It has been almost two months since I’ve heard my husband’s voice on the phone. In the last letter he wrote, he told me that he would get his privileges back on March 11th (which happens to be my parents’ wedding anniversary), making it almost three months with no phone calls. I should be used to not hearing from him, but I'm not. The truth is that the last two months have been pretty unbearable. I have been feeling sad and disconnected, depressed even. When my phone rings, it never sounds like it does when he calls; his special ringtone has been silent.

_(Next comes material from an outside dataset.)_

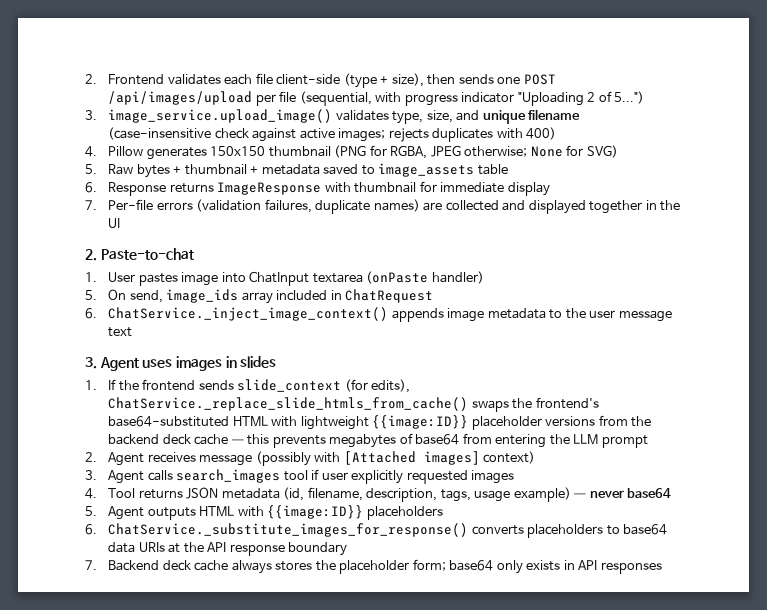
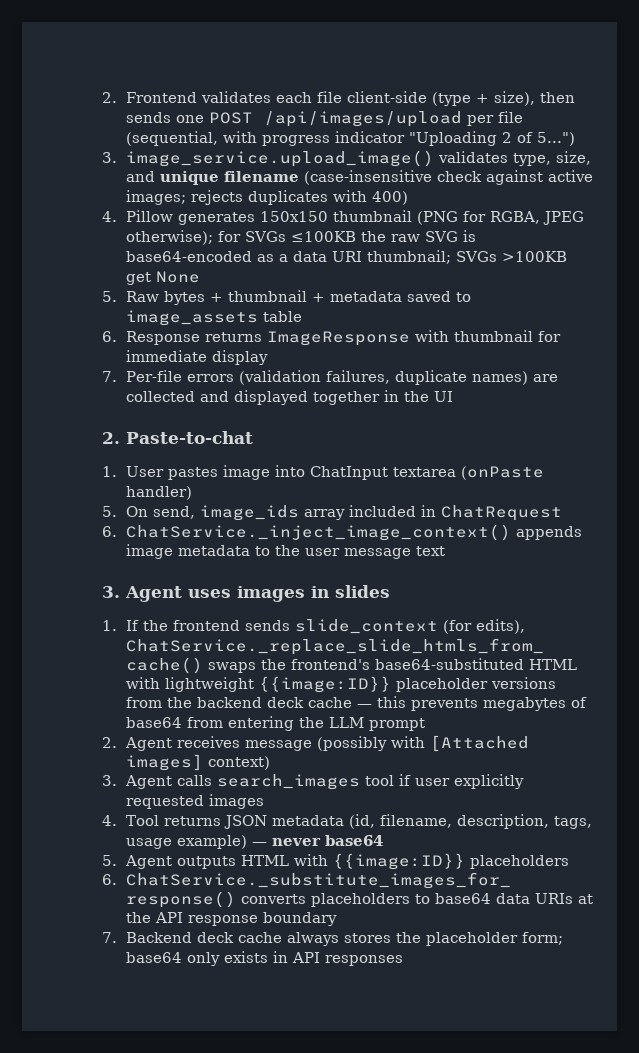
- 4. Pillow generates 150x150 thumbnail (PNG for RGBA, JPEG otherwise; None for SVG)
+ 4. Pillow generates 150x150 thumbnail (PNG for RGBA, JPEG otherwise); for SVGs ≤100KB the raw SVG is base64-encoded as a data URI thumbnail; SVGs >100KB get None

I keep expecting to get interrupted by an inconvenient phone call, one that I would cherish and appreciate. I want to talk to my best friend. I want to tell him how work is going. That things are changing so quickly I can hardly keep up. I want to share news about our five year old and how she's starting to read on her own, that she misses her daddy and wants to hear his voice. I have to tell him about our daughter who graduates in June, her birthday was last week and N.Y.U is on the horizon for her, that she just got hired with her first job. A letter takes too long and by the time he responds, everything has changed. Snail-mail is no match for our ever-changing daily dramas... errrr... adventures! So we are always on a delay. The frustration comes across in my husband's letters as he feels like I'm not telling him 'something.' He's right. If I were to write down every detail and mail letters as they took place, I'd have no time to do anything else. So, he IS missing a lot... but I just can't help it. Later this week, when I see him, I will try to remember to tell him everything I've been wanting to say. Fingers crossed that I don't forget anything important!

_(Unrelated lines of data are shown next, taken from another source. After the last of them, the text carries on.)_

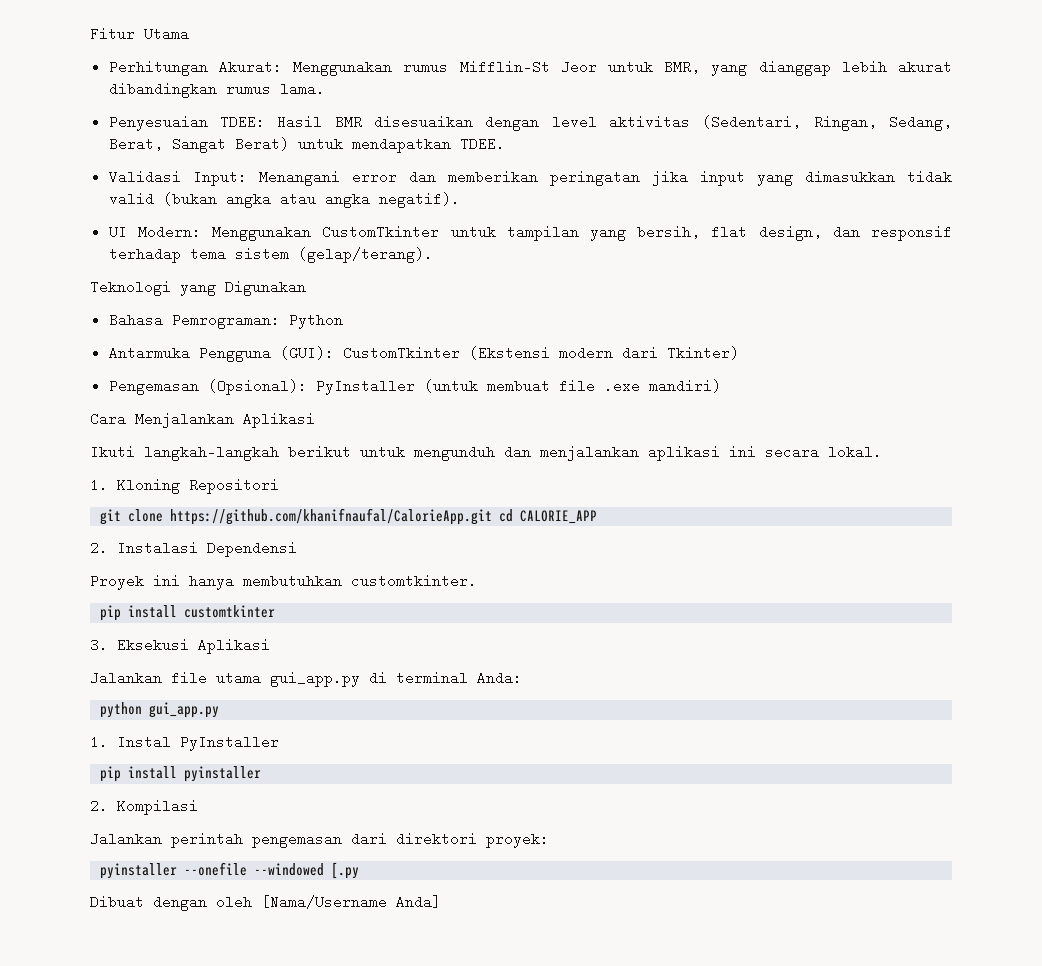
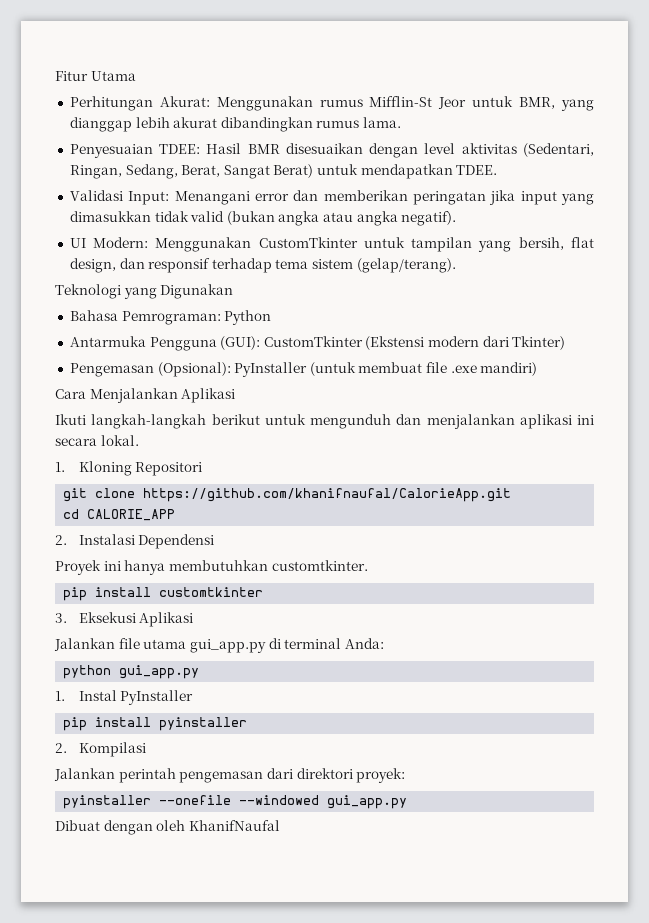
- git clone https://github.com/khanifnaufal/CalorieApp.git cd CALORIE_APP
+ git clone https://github.com/khanifnaufal/CalorieApp.git
+ cd CALORIE_APP
- pyinstaller --onefile --windowed [.py
+ pyinstaller --onefile --windowed gui_app.py
- Dibuat dengan oleh [Nama/Username Anda]
+ Dibuat dengan oleh KhanifNaufal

This latest time out has highlighted how much I need the connection to my husband. The distance + no phone calls + snail mail has really resulted in this really terrible feeling of being disconnected. No one to share my feelings with, no one to give me advice, no one to laugh at my corny jokes... I miss him terribly, but life goes on. At the moment, optimism escapes me; I have to reach deep within me to find a glimmer of hope for him and I. This isn't like me. Life has a way of slapping the pep outta you once in a while. He's currently stuck in what could be the worst place in NYS DOC. There have been ZERO developments in his case, and at this point, I wonder if there ever will be. Preferential Transfer (coming closer to home) may never happen if he can not maintain a perfect record for 12 months. Same with Trailers... so what do we have to look forward to? Frankly, I'm not sure.

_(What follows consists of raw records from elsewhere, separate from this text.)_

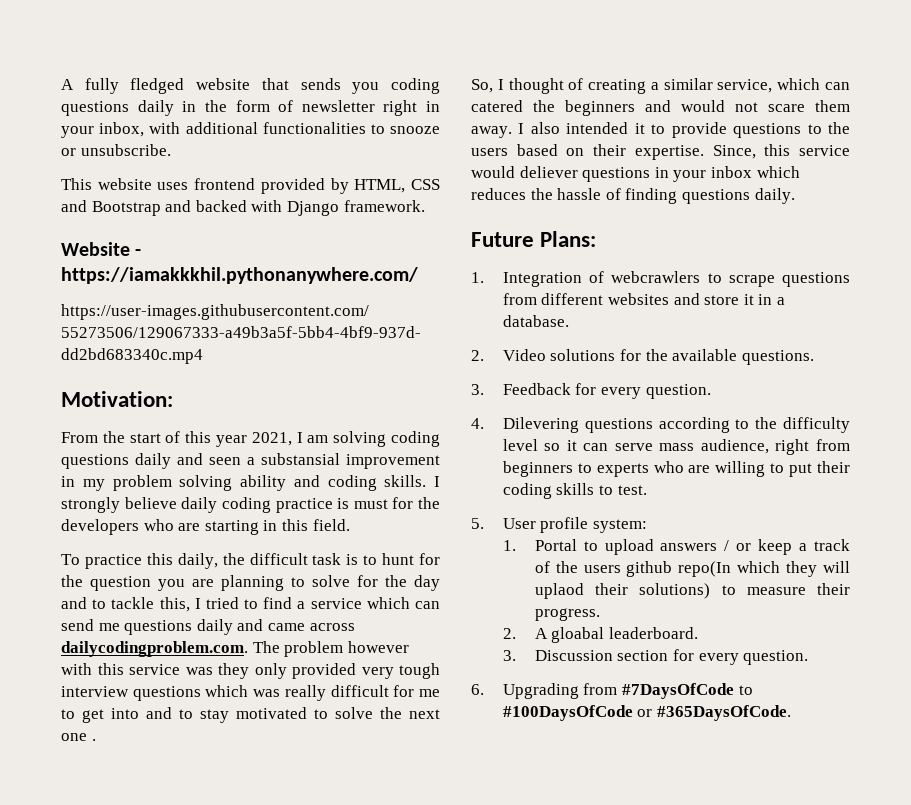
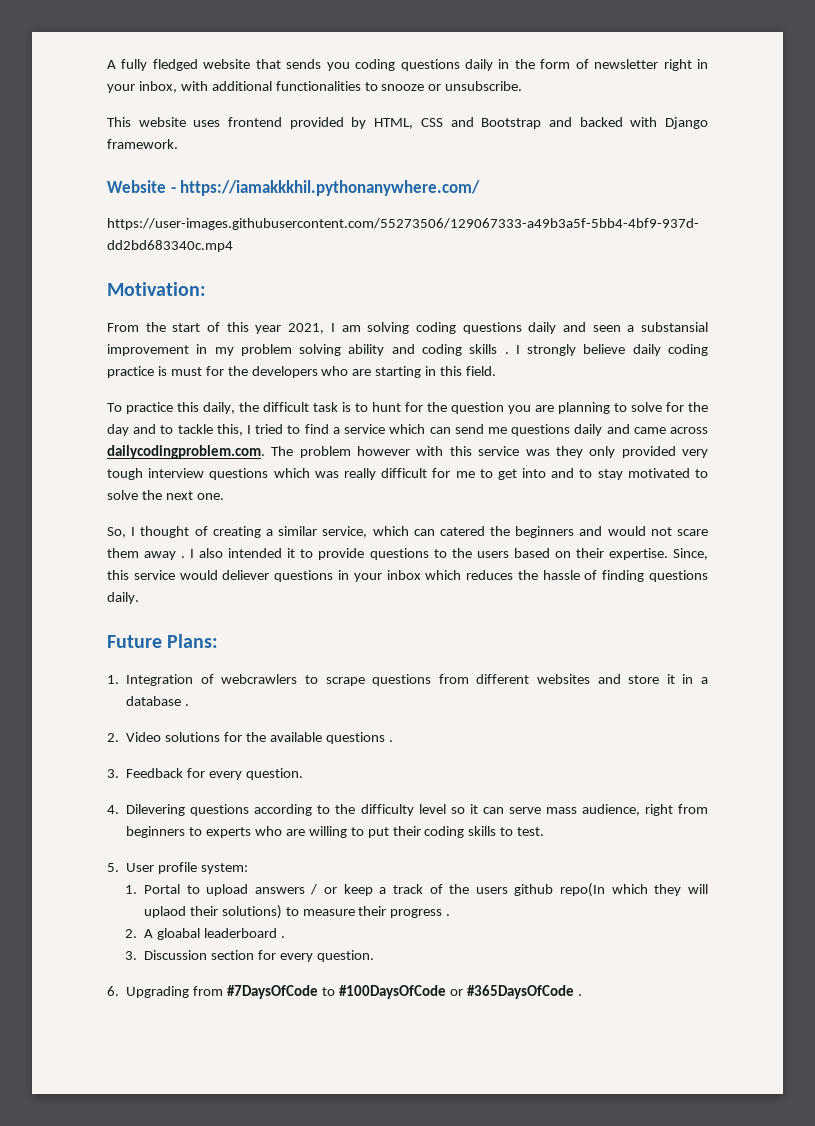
- From the start of this year 2021, I am solving coding questions daily and seen a substansial improvement in my problem solving ability and coding skills.
+ From the start of this year 2021, I am solving coding questions daily and seen a substansial improvement in my problem solving ability and coding skills .
- To practice this daily, the difficult task is to hunt for the question you are planning to solve for the day and to tackle this, I tried to find a service which can send me questions daily and came across dailycodingproblem.com. The problem however with this service was they only provided very tough interview questions which was really difficult for me to get into and to stay motivated to solve the next one .
+ To practice this daily, the difficult task is to hunt for the question you are planning to solve for the day and to tackle this, I tried to find a service which can send me questions daily and came across dailycodingproblem.com. The problem however with this service was they only provided very tough interview questions which was really difficult for me to get into and to stay motivated to solve the next one.
- So, I thought of creating a similar service, which can catered the beginners and would not scare them away.
+ So, I thought of creating a similar service, which can catered the beginners and would not scare them away .
- 1. Integration of webcrawlers to scrape questions from different websites and store it in a database.
+ 1. Integration of webcrawlers to scrape questions from different websites and store it in a database .
- 2. Video solutions for the available questions.
+ 2. Video solutions for the available questions .
- 1. Portal to upload answers / or keep a track of the users github repo(In which they will uplaod their solutions) to measure their progress.
+ 1. Portal to upload answers / or keep a track of the users github repo(In which they will uplaod their solutions) to measure their progress .
- 2. A gloabal leaderboard.
+ 2. A gloabal leaderboard .
- 6. Upgrading from #7DaysOfCode to #100DaysOfCode or #365DaysOfCode.
+ 6. Upgrading from #7DaysOfCode to #100DaysOfCode or #365DaysOfCode .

What I DO know, is that we have gone too far to give up now. I will allow myself to be sad for a moment, that's OK. But the work of living and moving forward continues. Last week, while attending a training on restorative discipline, I read a quote that spoke to me... "EVERY FLOWER MUST GROW THROUGH DIRT" I reflected on this short phrase and thought about how it relates to mine and my husband's experience. After 24 years of dirt, we should have enough to grow an entire garden. Flowers of every color will grow from our pain-filled life. Perhaps they will grow on a vine, like Passion Flowers, then we would never feel disconnected again. Maybe.